Notes reading K. Friston et al’s Active Inference: The Free Energy Principle in Mind, Brain, and Behavior (2022)

  • Karl Friston
  • Chap 2
    • Bayes’ Rule \(P(x \vert y) = \frac{P(y \vert x) \cdot P(x)}{P(y)}\)
      • Likelihood model \(P(y \vert x)\), prior belief \(P(x)\), posterior belief \(P(x \vert y)\)
      • Posterior is proportional \(\propto\) to prior * likelihood
      • But Posterior needs to be normalized, and that is computationally intractable.
        • Computing \(P(y) = \int_x P(y \vert x)\) is intractable.
    • Given the likelihood model \(P(y \vert x)\) and the prior belief \(P(x)\)
      • Compute joint probability \(P(x, y)\) and marginal likelyhood \(P(y)\)
      • If event \(y\) is actually observed, compute posterior belief \(P(x \vert y)\)
      • Surprise is \(\Im(y) := -\ln P(y)\)
      • Bayesian surprise is \(D_{KL}[P(x \vert y) \vert\vert P(x)]\).

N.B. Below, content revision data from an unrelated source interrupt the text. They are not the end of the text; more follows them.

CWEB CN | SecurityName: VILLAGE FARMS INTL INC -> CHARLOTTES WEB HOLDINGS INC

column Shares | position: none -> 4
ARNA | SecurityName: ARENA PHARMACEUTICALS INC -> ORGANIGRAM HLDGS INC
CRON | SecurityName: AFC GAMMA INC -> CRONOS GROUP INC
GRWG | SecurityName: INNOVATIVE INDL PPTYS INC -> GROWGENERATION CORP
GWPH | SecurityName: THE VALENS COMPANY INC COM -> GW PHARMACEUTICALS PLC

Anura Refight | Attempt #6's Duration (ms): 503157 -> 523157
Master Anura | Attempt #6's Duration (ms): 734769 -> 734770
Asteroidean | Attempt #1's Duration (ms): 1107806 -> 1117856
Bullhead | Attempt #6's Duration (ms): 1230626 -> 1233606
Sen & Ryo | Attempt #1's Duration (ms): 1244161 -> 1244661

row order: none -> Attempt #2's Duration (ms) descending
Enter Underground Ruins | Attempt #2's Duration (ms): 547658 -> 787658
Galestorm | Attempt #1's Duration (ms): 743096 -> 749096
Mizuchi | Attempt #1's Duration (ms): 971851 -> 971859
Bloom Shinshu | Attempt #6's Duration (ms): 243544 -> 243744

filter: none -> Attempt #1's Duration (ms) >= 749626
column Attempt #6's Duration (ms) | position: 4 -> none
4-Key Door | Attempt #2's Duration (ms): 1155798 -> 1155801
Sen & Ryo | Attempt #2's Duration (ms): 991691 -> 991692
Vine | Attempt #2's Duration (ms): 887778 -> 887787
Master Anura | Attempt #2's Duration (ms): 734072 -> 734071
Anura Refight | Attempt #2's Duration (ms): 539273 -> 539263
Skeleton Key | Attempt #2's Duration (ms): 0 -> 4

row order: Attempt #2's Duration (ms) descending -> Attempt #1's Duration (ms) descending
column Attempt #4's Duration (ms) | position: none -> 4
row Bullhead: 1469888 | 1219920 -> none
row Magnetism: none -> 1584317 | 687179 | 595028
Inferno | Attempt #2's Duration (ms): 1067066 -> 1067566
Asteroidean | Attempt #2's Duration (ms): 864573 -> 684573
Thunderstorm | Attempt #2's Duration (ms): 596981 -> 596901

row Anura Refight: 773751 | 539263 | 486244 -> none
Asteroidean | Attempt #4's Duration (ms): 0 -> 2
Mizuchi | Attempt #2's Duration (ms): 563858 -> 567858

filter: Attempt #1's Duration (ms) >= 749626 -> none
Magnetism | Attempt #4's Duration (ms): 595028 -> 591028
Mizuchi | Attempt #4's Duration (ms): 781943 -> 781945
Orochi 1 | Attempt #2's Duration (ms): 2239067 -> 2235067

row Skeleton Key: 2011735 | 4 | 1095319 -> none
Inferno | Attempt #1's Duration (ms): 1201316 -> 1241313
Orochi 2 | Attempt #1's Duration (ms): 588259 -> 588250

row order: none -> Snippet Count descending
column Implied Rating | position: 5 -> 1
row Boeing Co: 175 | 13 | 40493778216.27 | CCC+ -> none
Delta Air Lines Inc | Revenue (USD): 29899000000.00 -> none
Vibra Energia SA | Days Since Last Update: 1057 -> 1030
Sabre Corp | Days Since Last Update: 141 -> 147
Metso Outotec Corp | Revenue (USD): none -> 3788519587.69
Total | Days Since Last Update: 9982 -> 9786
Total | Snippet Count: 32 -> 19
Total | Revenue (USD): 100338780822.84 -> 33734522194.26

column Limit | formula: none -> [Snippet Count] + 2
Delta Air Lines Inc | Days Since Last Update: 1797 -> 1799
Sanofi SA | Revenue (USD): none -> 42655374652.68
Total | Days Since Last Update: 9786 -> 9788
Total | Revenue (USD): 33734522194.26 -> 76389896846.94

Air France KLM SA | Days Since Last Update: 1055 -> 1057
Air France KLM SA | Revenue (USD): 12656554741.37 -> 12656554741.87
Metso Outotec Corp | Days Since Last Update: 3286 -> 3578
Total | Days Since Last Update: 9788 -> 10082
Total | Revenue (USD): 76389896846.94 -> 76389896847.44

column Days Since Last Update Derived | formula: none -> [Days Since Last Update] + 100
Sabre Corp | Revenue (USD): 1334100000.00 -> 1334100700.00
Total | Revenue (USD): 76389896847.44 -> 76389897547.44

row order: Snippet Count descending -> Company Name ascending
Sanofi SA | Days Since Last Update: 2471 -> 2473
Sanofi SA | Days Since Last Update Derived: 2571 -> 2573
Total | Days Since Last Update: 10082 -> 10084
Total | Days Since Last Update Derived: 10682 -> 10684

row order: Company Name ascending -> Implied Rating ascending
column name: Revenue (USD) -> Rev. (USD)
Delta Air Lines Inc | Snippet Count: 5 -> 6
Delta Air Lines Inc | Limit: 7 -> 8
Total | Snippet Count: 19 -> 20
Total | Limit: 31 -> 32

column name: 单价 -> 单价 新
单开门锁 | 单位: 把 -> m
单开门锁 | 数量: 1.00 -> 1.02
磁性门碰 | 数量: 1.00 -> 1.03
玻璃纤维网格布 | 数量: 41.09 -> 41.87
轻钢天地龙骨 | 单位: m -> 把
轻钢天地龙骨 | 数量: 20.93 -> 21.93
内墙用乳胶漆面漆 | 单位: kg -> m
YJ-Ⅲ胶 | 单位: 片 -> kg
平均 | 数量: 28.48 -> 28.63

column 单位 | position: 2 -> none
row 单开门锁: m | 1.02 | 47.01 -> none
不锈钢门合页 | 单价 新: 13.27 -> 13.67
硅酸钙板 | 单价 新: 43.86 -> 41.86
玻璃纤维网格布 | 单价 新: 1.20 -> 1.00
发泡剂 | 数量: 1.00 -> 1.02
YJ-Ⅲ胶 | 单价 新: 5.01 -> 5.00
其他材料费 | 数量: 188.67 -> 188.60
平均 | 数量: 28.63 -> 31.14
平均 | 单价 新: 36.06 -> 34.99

This scores the amount of belief updating, as opposed to simply how unlikely the observation was.
        • For example, if \(P(x)=1\), then \(P(x \vert y) = 1\), and the Bayesian surprise is \(0\), but the surprise \(\Im(y)\) is not \(0\).
      • \(-\ln()\) is convex, so we can use Jensen’s inequality: for a posterior distribution \(Q(x)\), we have
\[\begin{align*} \Im(y) &= -\ln P(y) \\ &= - \ln \int_x Q(x) \frac{P(y, x)}{Q(x)} \le \int_x -Q(x) \ln \frac{P(y, x)}{Q(x)} := F[Q,y] \end{align*}\]

We name \(F(Q,y)\) the Variational Free Energy.

  • \(Q\) is called an approximate posterior
  • Equality is when the posterior distribution \(P(x \vert y) = \frac{P(y, x)}{P(y)}\) matches the approximate distribution \(Q(x)\), given that \(y\) is fixed.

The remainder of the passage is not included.